* Work item
The entries must be repeated verbatim, and their images left out.

----

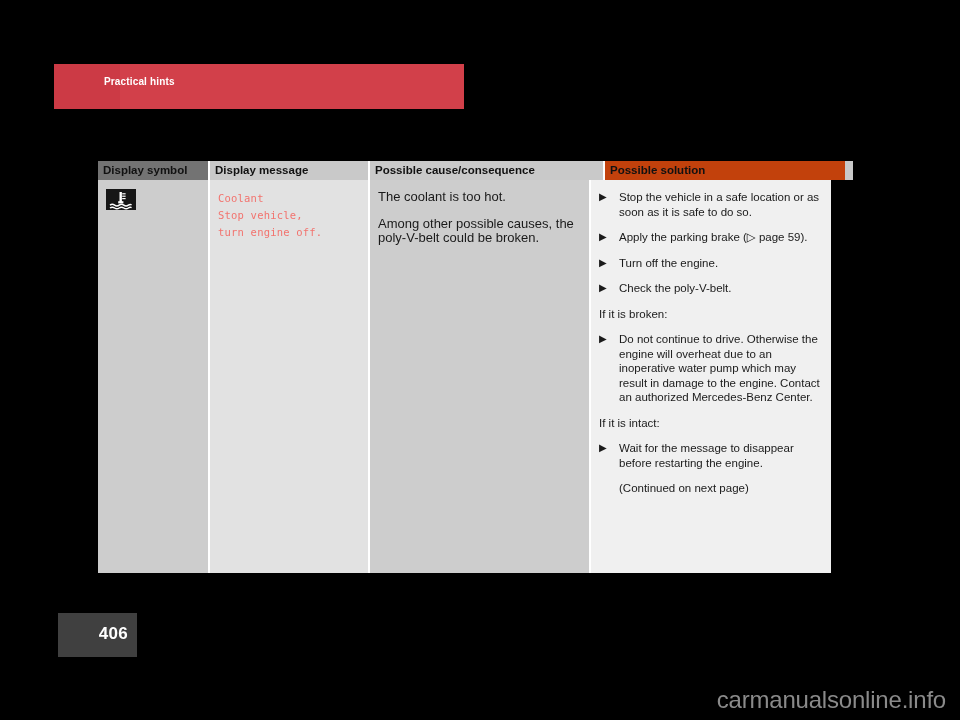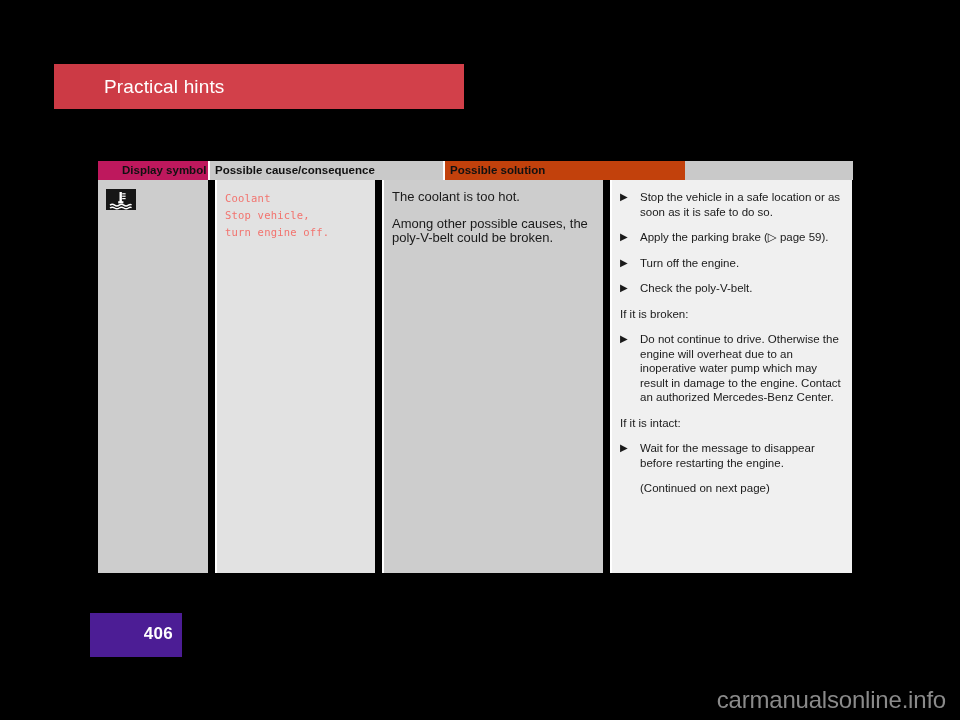--- a/index.html
+++ b/index.html
@@ -38,8 +38,8 @@
     left: 50px;
     top: 12px;
     color: #ffffff;
-    font-size: 19px;
-    font-weight: normal;
+    font-size: 10px;
+    font-weight: bold;
     letter-spacing: 0.15px;
     white-space: nowrap;
   }

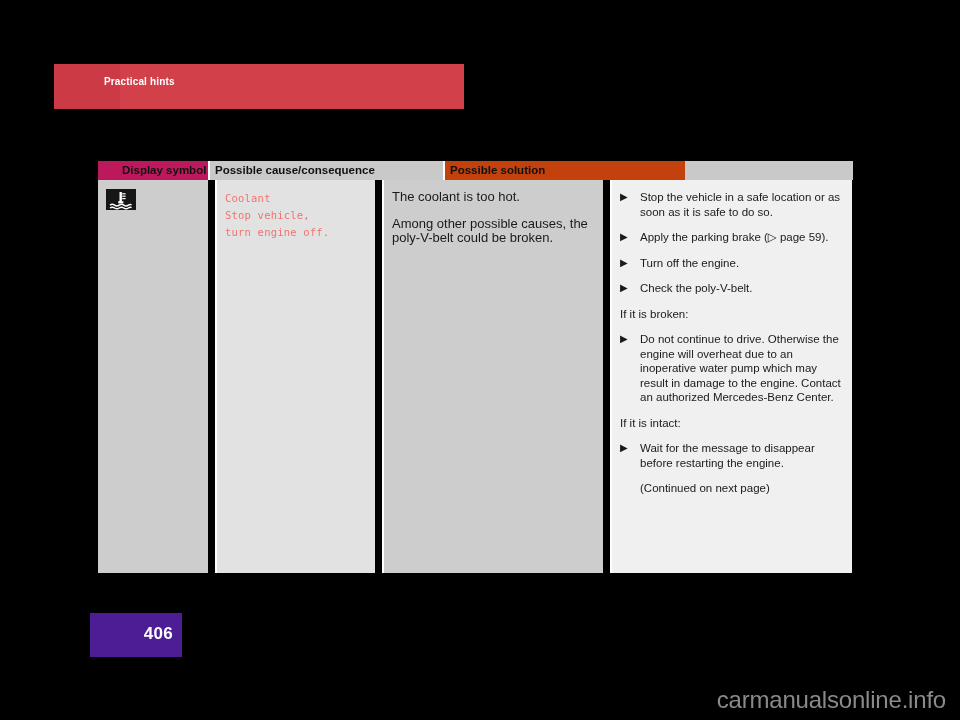--- a/index.html
+++ b/index.html
@@ -75,7 +75,7 @@
   .c4 { width: 242px; }
 
   
-  .table-head .c1 { background: #be185d; padding-left: 19px; }
+  .table-head .c1 { background: #737373; }
   .table-head .c2 { background: #c9c9c9; }
   .table-head .c3 { background: #c9c9c9; }
   .table-head .c4 { background: #c2410c; margin-left: 14px; }

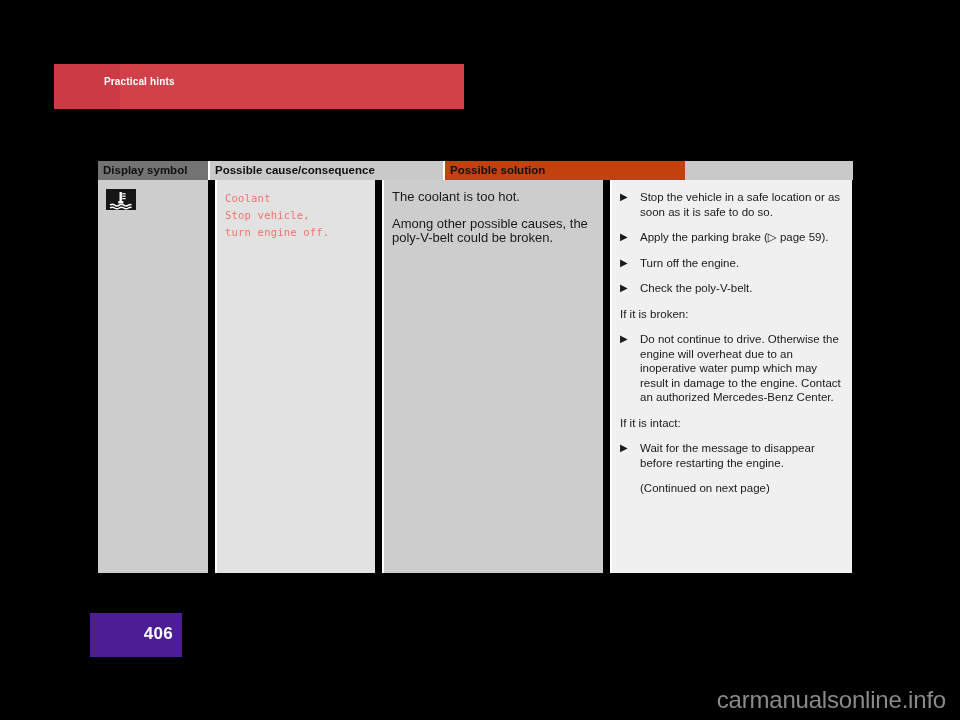--- a/index.html
+++ b/index.html
@@ -195,6 +195,9 @@
     <div class="col c1">
       <div class="th">Display symbol</div>
     </div>
+    <div class="col c2">
+      <div class="th">Display message</div>
+    </div>
     <div class="col c3">
       <div class="th">Possible cause/consequence</div>
     </div>

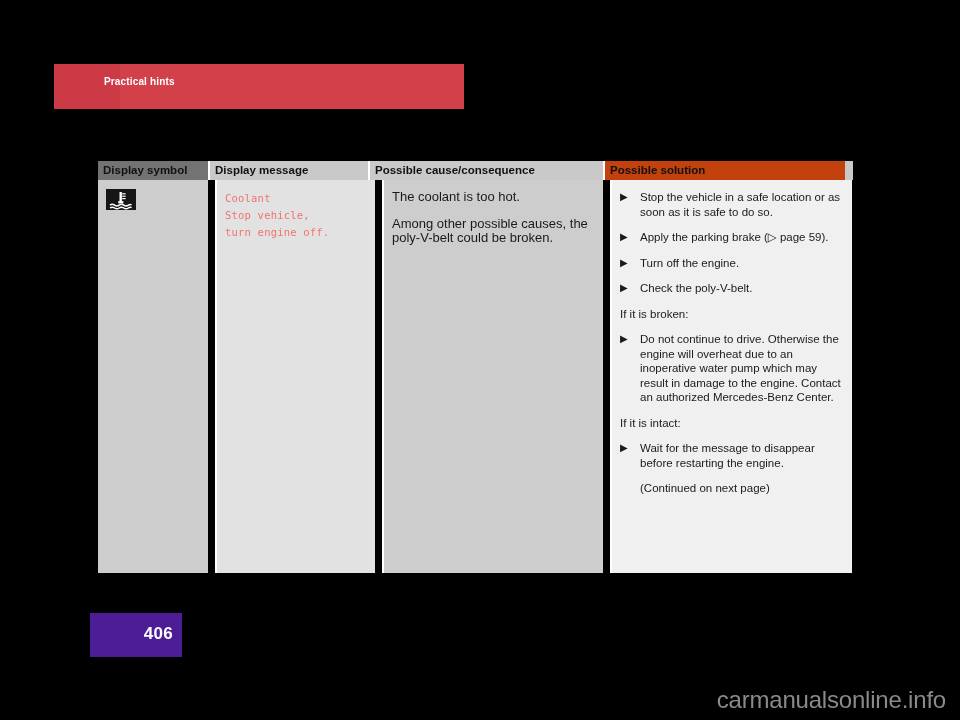--- a/index.html
+++ b/index.html
@@ -64,7 +64,6 @@
     display: flex;
     flex: 1 1 auto;
     min-height: 0;
-    gap: 7px;
   }
 
   .col { position: relative; box-sizing: border-box; }

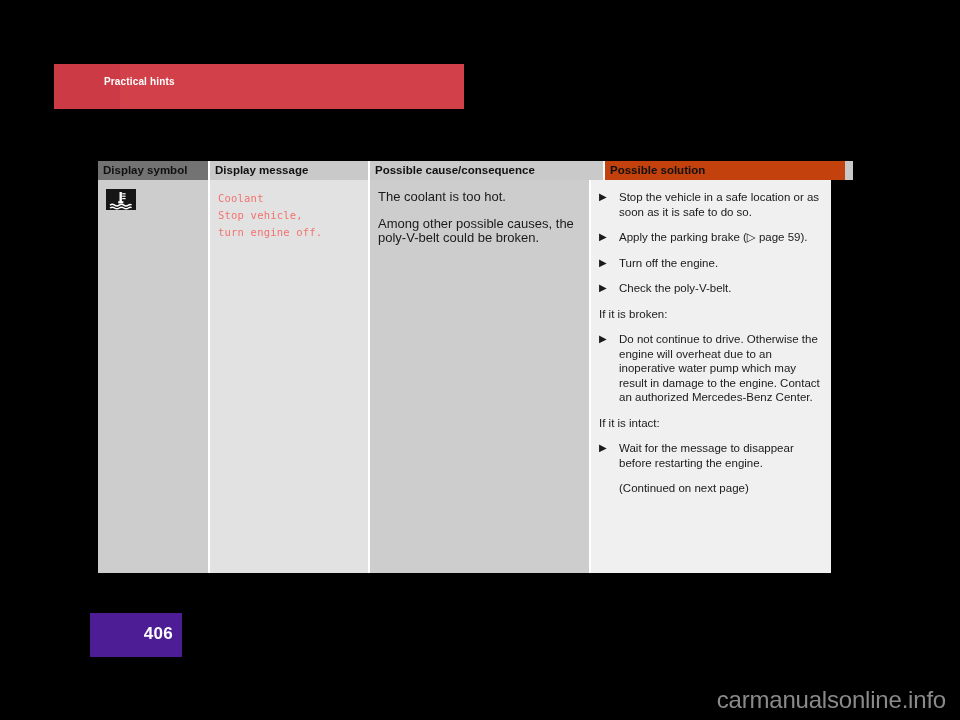--- a/index.html
+++ b/index.html
@@ -154,10 +154,9 @@
     position: absolute;
     left: 58px;
     top: 613px;
-    width: 92px;
+    width: 79px;
     height: 44px;
-    background: #4c1d95;
-    margin-left: 32px;
+    background: #404040;
   }
   .pagenum-text {
     position: absolute;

----

* Response area
--- a/index.html
+++ b/index.html
@@ -38,8 +38,8 @@
     left: 50px;
     top: 12px;
     color: #ffffff;
-    font-size: 19px;
-    font-weight: normal;
+    font-size: 10px;
+    font-weight: bold;
     letter-spacing: 0.15px;
     white-space: nowrap;
   }

--- a/index.html
+++ b/index.html
@@ -75,7 +75,7 @@
   .c4 { width: 242px; }
 
   
-  .table-head .c1 { background: #be185d; padding-left: 19px; }
+  .table-head .c1 { background: #737373; }
   .table-head .c2 { background: #c9c9c9; }
   .table-head .c3 { background: #c9c9c9; }
   .table-head .c4 { background: #c2410c; margin-left: 14px; }

--- a/index.html
+++ b/index.html
@@ -195,6 +195,9 @@
     <div class="col c1">
       <div class="th">Display symbol</div>
     </div>
+    <div class="col c2">
+      <div class="th">Display message</div>
+    </div>
     <div class="col c3">
       <div class="th">Possible cause/consequence</div>
     </div>

--- a/index.html
+++ b/index.html
@@ -64,7 +64,6 @@
     display: flex;
     flex: 1 1 auto;
     min-height: 0;
-    gap: 7px;
   }
 
   .col { position: relative; box-sizing: border-box; }

--- a/index.html
+++ b/index.html
@@ -154,10 +154,9 @@
     position: absolute;
     left: 58px;
     top: 613px;
-    width: 92px;
+    width: 79px;
     height: 44px;
-    background: #4c1d95;
-    margin-left: 32px;
+    background: #404040;
   }
   .pagenum-text {
     position: absolute;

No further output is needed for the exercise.